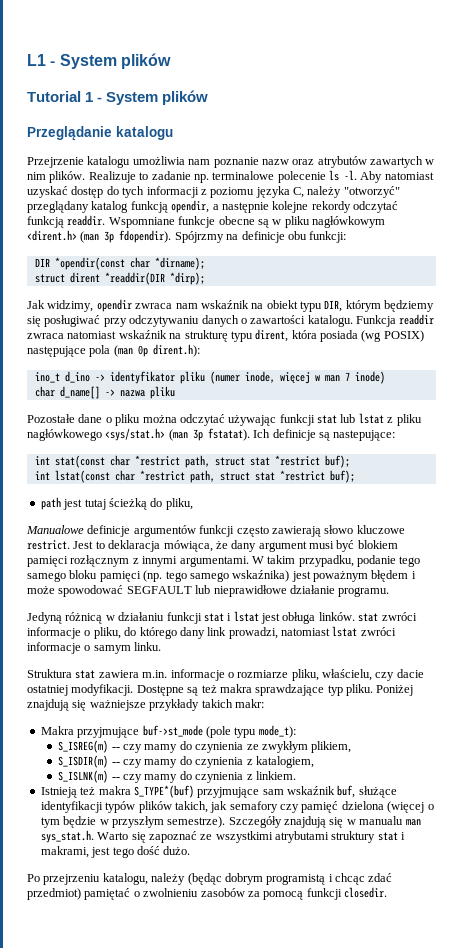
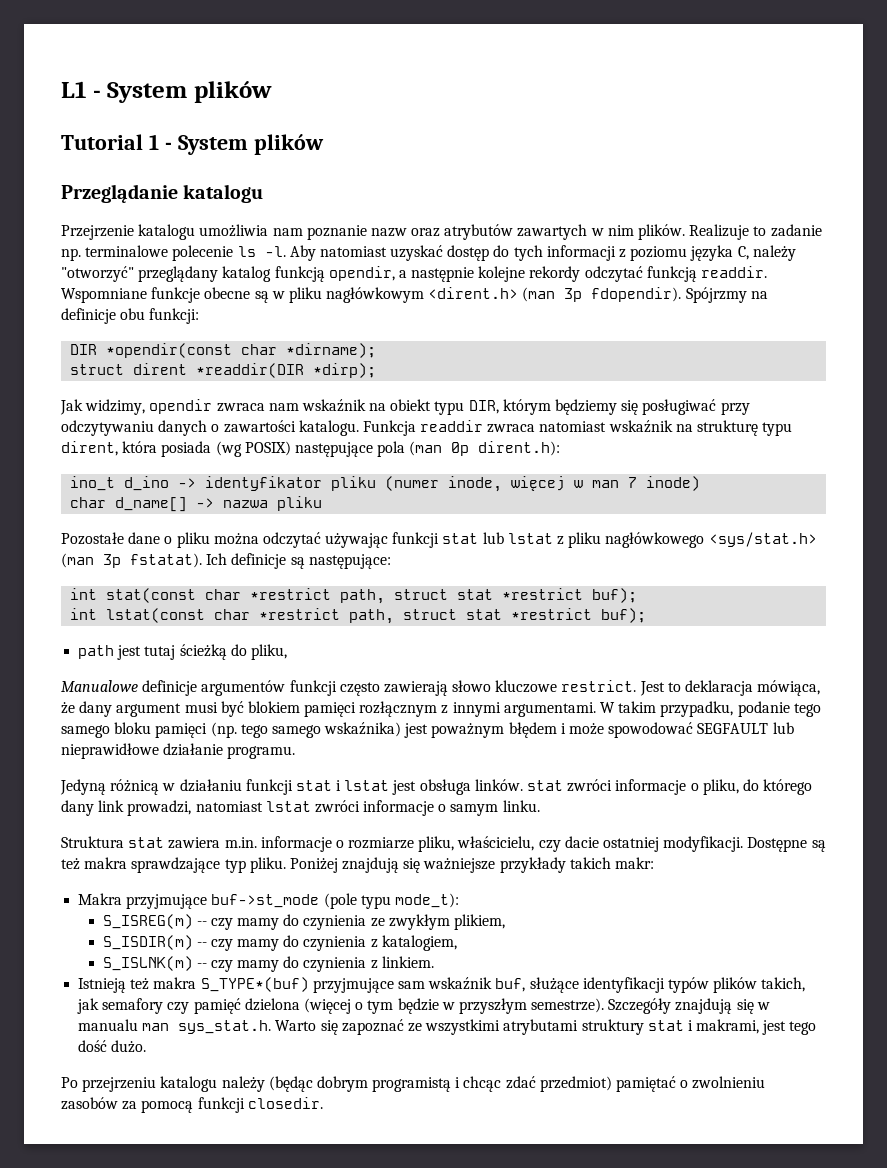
- Ich definicje są nastepujące:
+ Ich definicje są następujące:
- Jedyną różnicą w działaniu funkcji stat i lstat jest obługa linków. stat zwróci informacje o pliku, do którego dany link prowadzi, natomiast lstat zwróci informacje o samym linku.
+ Jedyną różnicą w działaniu funkcji stat i lstat jest obsługa linków. stat zwróci informacje o pliku, do którego dany link prowadzi, natomiast lstat zwróci informacje o samym linku.
- Struktura stat zawiera m.in. informacje o rozmiarze pliku, właścielu, czy dacie ostatniej modyfikacji.
+ Struktura stat zawiera m.in. informacje o rozmiarze pliku, właścicielu, czy dacie ostatniej modyfikacji.
- Po przejrzeniu katalogu, należy (będąc dobrym programistą i chcąc zdać przedmiot) pamiętać o zwolnieniu zasobów za pomocą funkcji closedir.
+ Po przejrzeniu katalogu należy (będąc dobrym programistą i chcąc zdać przedmiot) pamiętać o zwolnieniu zasobów za pomocą funkcji closedir.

### INSTRUCTIONS FOR THE TASK
Restate each entry exactly, omitting pictures.

### OUTPUT OF THE TASK
- Ich definicje są nastepujące:
+ Ich definicje są następujące:
- Jedyną różnicą w działaniu funkcji stat i lstat jest obługa linków. stat zwróci informacje o pliku, do którego dany link prowadzi, natomiast lstat zwróci informacje o samym linku.
+ Jedyną różnicą w działaniu funkcji stat i lstat jest obsługa linków. stat zwróci informacje o pliku, do którego dany link prowadzi, natomiast lstat zwróci informacje o samym linku.
- Struktura stat zawiera m.in. informacje o rozmiarze pliku, właścielu, czy dacie ostatniej modyfikacji.
+ Struktura stat zawiera m.in. informacje o rozmiarze pliku, właścicielu, czy dacie ostatniej modyfikacji.
- Po przejrzeniu katalogu, należy (będąc dobrym programistą i chcąc zdać przedmiot) pamiętać o zwolnieniu zasobów za pomocą funkcji closedir.
+ Po przejrzeniu katalogu należy (będąc dobrym programistą i chcąc zdać przedmiot) pamiętać o zwolnieniu zasobów za pomocą funkcji closedir.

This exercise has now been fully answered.